As a consultant and a hacker, I learn new tech and concepts all the time. Here're some tips for my business pals.
- Get to know the concepts fast and furious.
- Because you aren't a natural developer, use visual aids, multi-media, tutorials, alternatives, whatever you can get your hands on. Youtube. Khan Academy, Coursera, you name it.
- Reading books may not be fast enough, get through a full Coursera course may not be fast enough. Grab what you need and hop on.
- Stay high level at first
- Understand the process, ask the question, in order to integrate the API, you have to do ______ first, then ______ , and then ______. You will also need ______ . Fill in the blanks
- What is the MVP? the minimum viable product? Prototype
- Build the parts first, and the modules. These are your lego building blocks
- Then worry about the fancy problems. You have to demonstrate that you can use the tech first.
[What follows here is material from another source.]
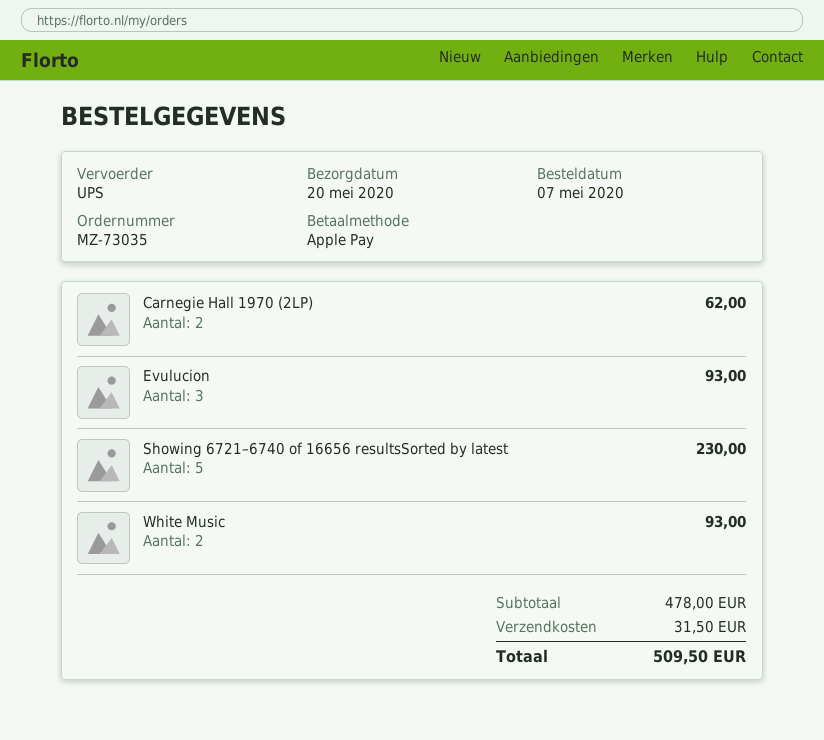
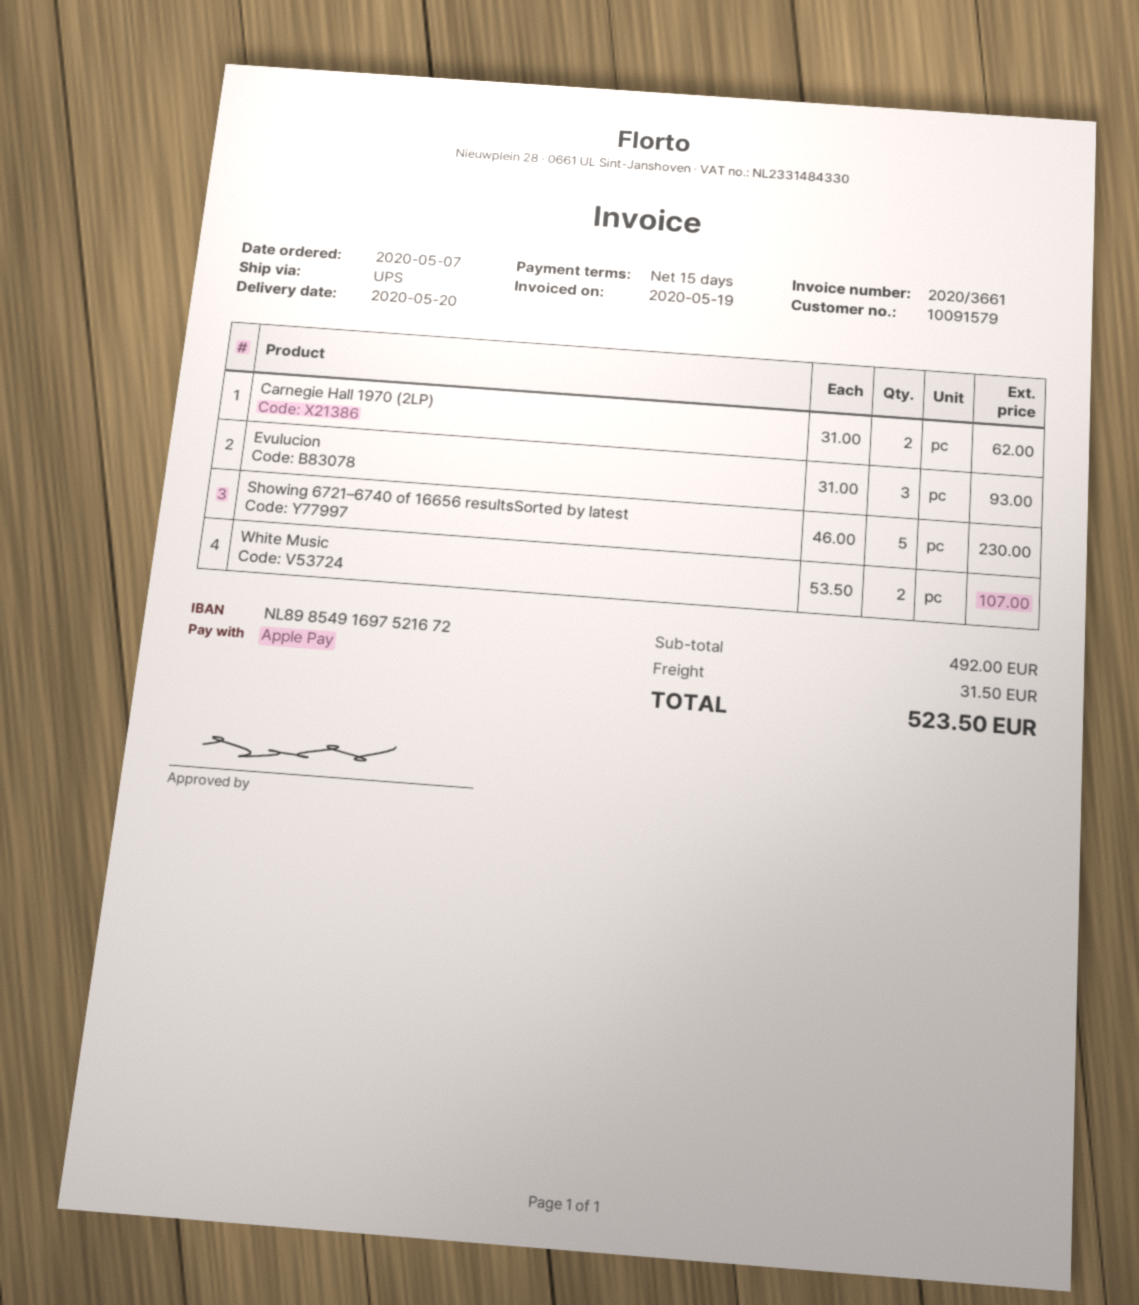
White Music: 2 for 93.00 -> 2 for 107.00
subtotal: 478.00 -> 492.00
total: 509.50 -> 523.50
You aren't applying to YC yet.
- Wireframe your superb game changing idea that you can't build yet
- Don't invent the wheel every second
- Developers use other people's libraries all the time. While you can't do that for interviews, but you can look under the hood and see what else are available on GitHub, open source, and whoever is willing to publish their codes.
- Bootstrap
- Ride on a unicorn to get to the rainbow fast and furious
- Is there an event that Twilio sponsors? Off you go. Join the conversation, build what they want you to build and get all the help you can at that event. There your incentives are aligned: they want you to use the API, you want to learn it.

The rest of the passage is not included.